* **Items from a dataset**:
+--
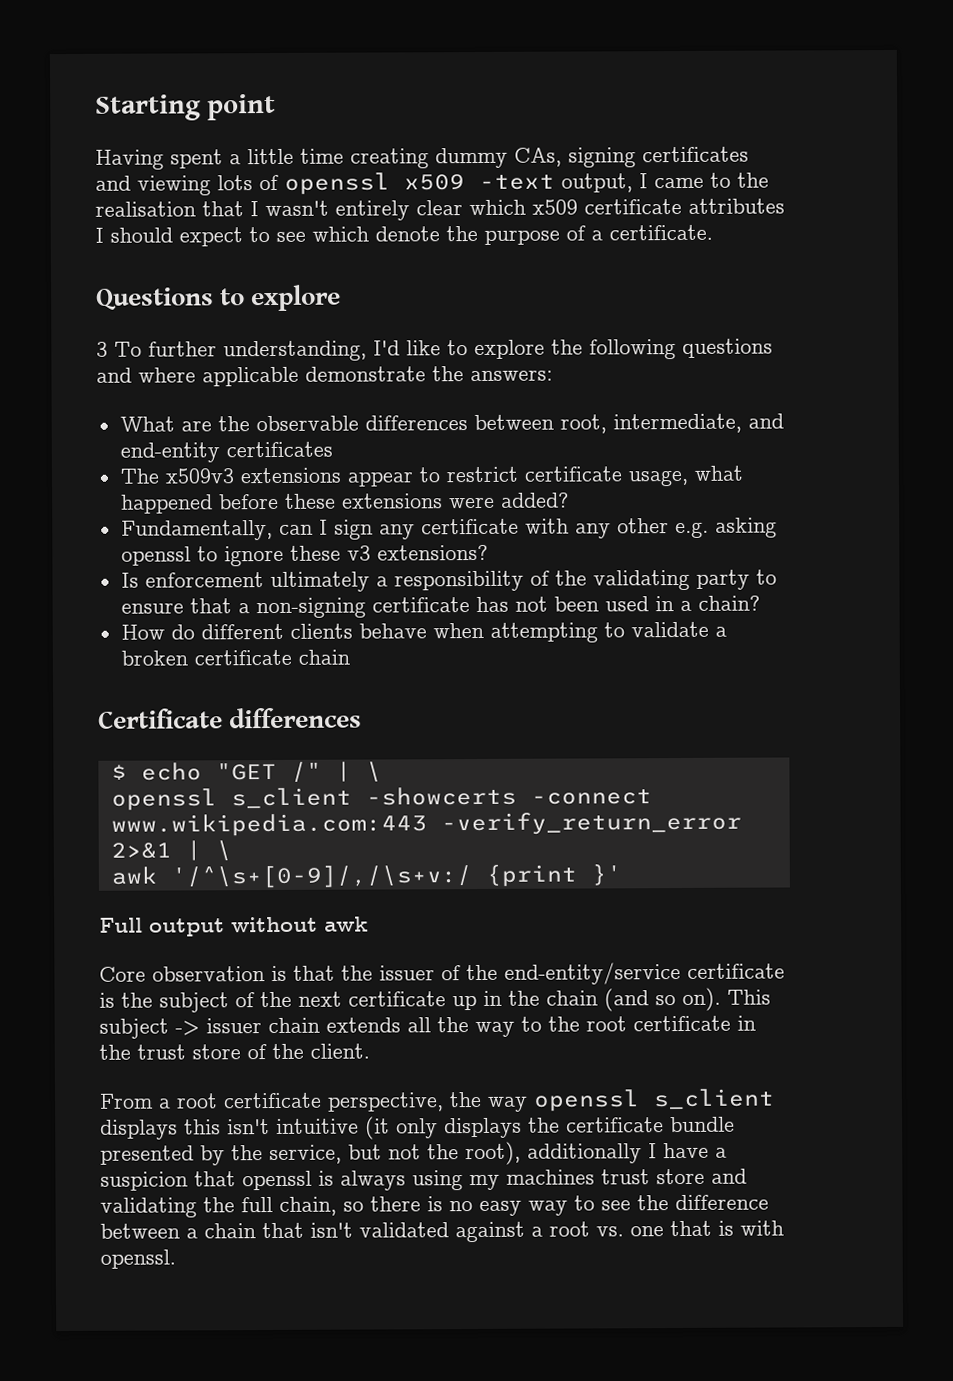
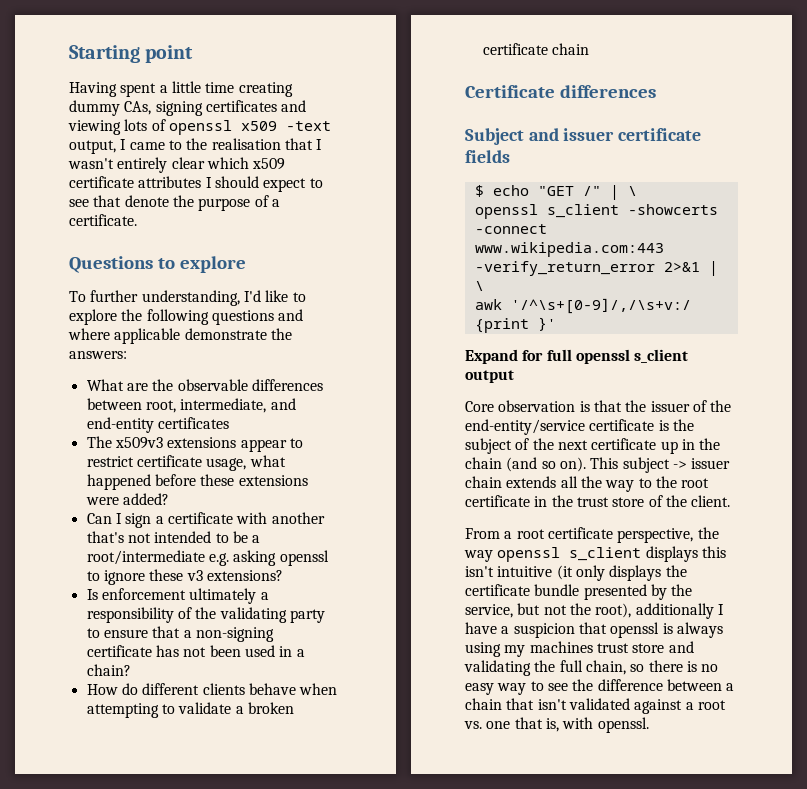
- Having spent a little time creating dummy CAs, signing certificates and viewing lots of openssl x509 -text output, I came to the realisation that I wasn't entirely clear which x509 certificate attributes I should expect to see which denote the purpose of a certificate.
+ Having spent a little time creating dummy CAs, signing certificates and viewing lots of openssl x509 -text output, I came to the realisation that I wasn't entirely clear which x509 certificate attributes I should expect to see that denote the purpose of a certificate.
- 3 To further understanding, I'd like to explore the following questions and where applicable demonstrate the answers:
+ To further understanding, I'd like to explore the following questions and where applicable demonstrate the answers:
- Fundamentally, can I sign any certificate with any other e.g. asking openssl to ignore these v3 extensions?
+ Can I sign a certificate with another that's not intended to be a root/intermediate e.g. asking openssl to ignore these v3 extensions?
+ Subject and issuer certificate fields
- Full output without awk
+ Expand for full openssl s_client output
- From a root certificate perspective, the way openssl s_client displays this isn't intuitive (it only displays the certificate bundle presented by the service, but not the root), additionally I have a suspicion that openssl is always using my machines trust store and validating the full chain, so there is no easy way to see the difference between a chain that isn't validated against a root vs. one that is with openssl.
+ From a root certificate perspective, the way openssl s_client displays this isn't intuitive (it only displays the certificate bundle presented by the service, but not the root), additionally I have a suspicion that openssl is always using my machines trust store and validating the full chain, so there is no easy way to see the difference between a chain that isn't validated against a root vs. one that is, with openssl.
+--
* **Work required**:
Your answer must be a verbatim copy of the entries above, with no images included.

* **Written solution**:
- Having spent a little time creating dummy CAs, signing certificates and viewing lots of openssl x509 -text output, I came to the realisation that I wasn't entirely clear which x509 certificate attributes I should expect to see which denote the purpose of a certificate.
+ Having spent a little time creating dummy CAs, signing certificates and viewing lots of openssl x509 -text output, I came to the realisation that I wasn't entirely clear which x509 certificate attributes I should expect to see that denote the purpose of a certificate.
- 3 To further understanding, I'd like to explore the following questions and where applicable demonstrate the answers:
+ To further understanding, I'd like to explore the following questions and where applicable demonstrate the answers:
- Fundamentally, can I sign any certificate with any other e.g. asking openssl to ignore these v3 extensions?
+ Can I sign a certificate with another that's not intended to be a root/intermediate e.g. asking openssl to ignore these v3 extensions?
+ Subject and issuer certificate fields
- Full output without awk
+ Expand for full openssl s_client output
- From a root certificate perspective, the way openssl s_client displays this isn't intuitive (it only displays the certificate bundle presented by the service, but not the root), additionally I have a suspicion that openssl is always using my machines trust store and validating the full chain, so there is no easy way to see the difference between a chain that isn't validated against a root vs. one that is with openssl.
+ From a root certificate perspective, the way openssl s_client displays this isn't intuitive (it only displays the certificate bundle presented by the service, but not the root), additionally I have a suspicion that openssl is always using my machines trust store and validating the full chain, so there is no easy way to see the difference between a chain that isn't validated against a root vs. one that is, with openssl.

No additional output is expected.